About twenty years ago, an artist painted this picture of me. His name was Charles Sayer, and sadly he doesn’t show up in any Google searches, so my account of his art is based only on my own memories. He specialised in painting female cunts and arses, and he liked to feature genuine pubic hair in his works. That painting was done in exchange for me modelling and also supplying him with clippings of my pubes, to be used in any or all of his other artwork.
I’m very fond of the picture, though I must admit it doesn’t hang on my bedroom wall any more, as it’s included in the area of things I would rather not have a long discussion with my curious offspring about.
Artists using either their own or other people’s bodily fluids, or hair, or nail clippings, is not that unusual. Nor is it strange for any creative person producing something that relates to human bodies to start with their own body as a point of reference – I have a beautiful silver necklace in the form of a pussy, which was modelled on the designer’s own.
So I am, let’s say, both bemused and slightly put out that some people are throwing a big tantrum over the fact that a maker of dildos has stated that he modelled his original standard-sized, dick-shaped toy on his own dick. Firstly, who else’s dick should he have used? If you have a body part that’s within the usual parameters of shape and size, and you’re creating a picture or model of such a body part, why on earth would you use any body’s but your own? His alleged crime is apparently compounded by the fact he mentioned liking the idea that people get pleasure from a toy modelled on the proportions of his very own penis.

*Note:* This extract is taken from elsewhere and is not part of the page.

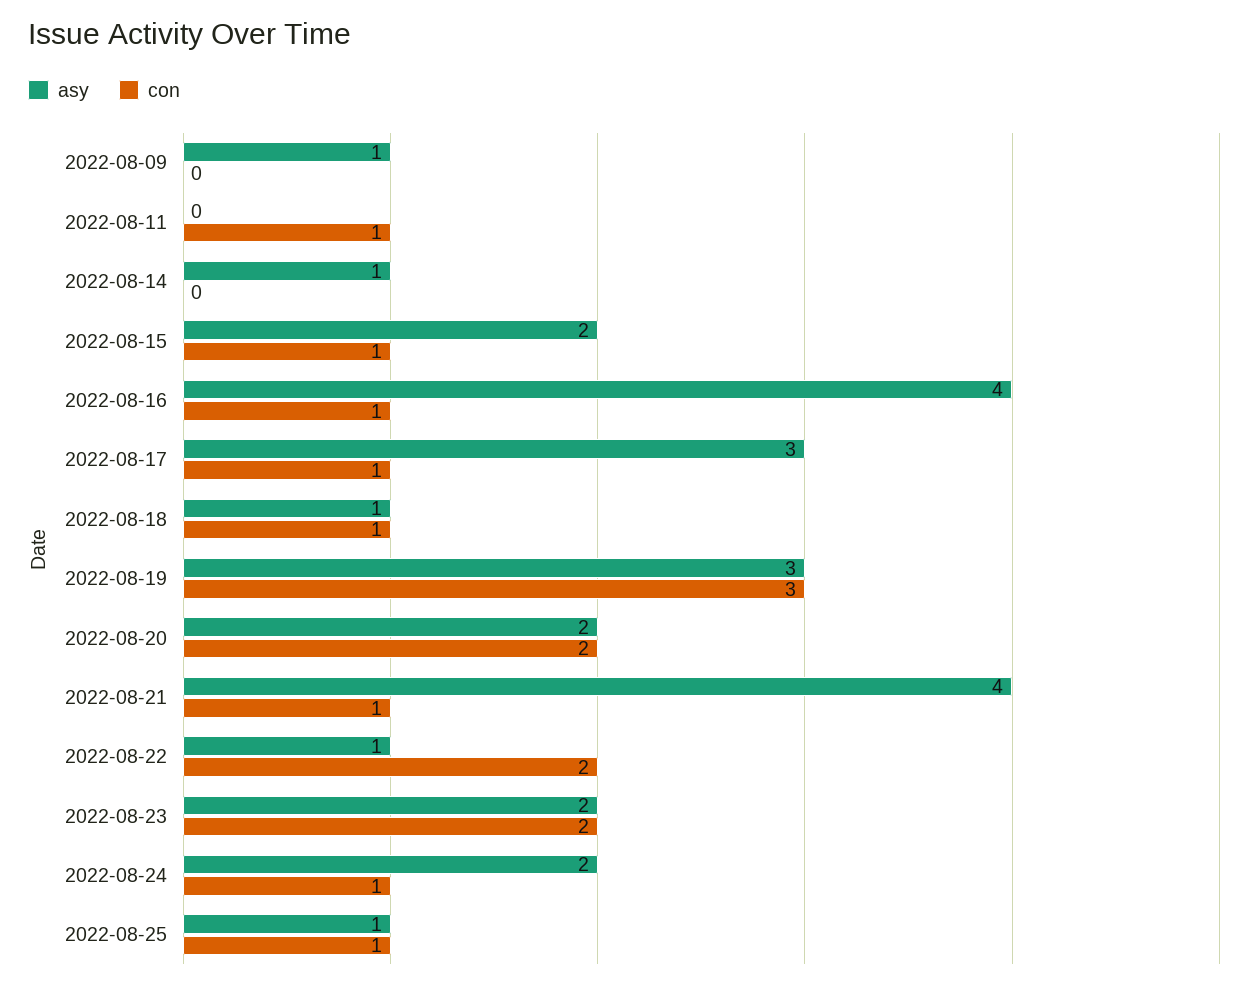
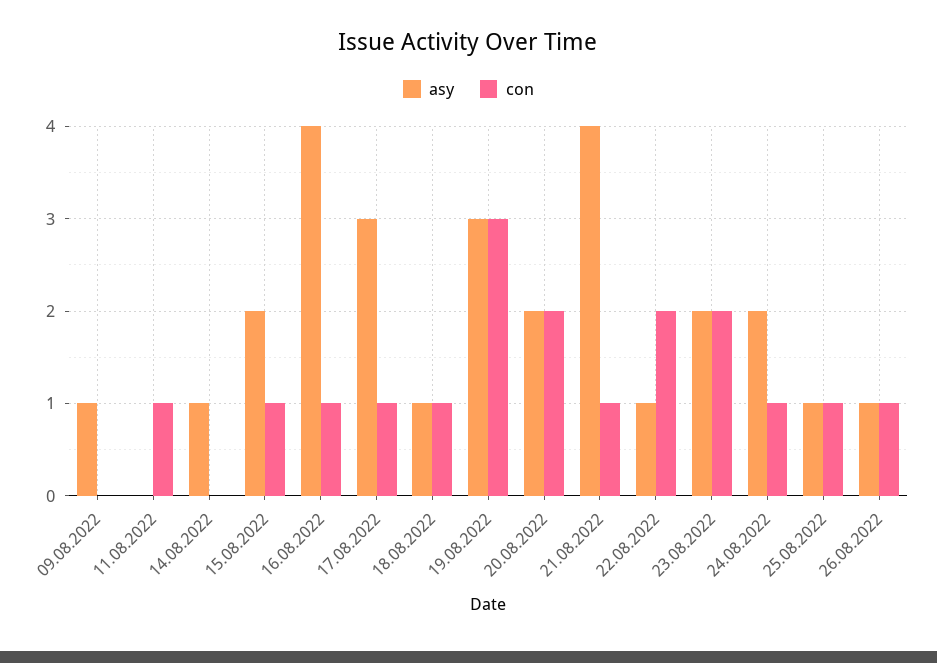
asy, 26.08.2022: none -> 1
con, 26.08.2022: none -> 1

I mean, FUCKING COME ON. Those of us who produce sex toys, porn films and erotic books all start with the idea that we want to get people off. That’s the purpose of the work we are doing, and if we don’t take pleasure in it, we may well be in the wrong job. When I gave my pube clippings to Charles the artist, decades ago, I remember telling friends that I quite liked the idea of my DNA on some art gallery’s wall, part of a work that changed hands for big bags of money and got earnest, chin-stroking reviews everywhere (yes, all right, that never actually happened but…). People have every right to comment, in their blogs and on their social media, about things that bother them – just like I am doing here – but the level of witless, self-righteous arrogance in the attacks on this dildo company deserves all the derision you can throw at it.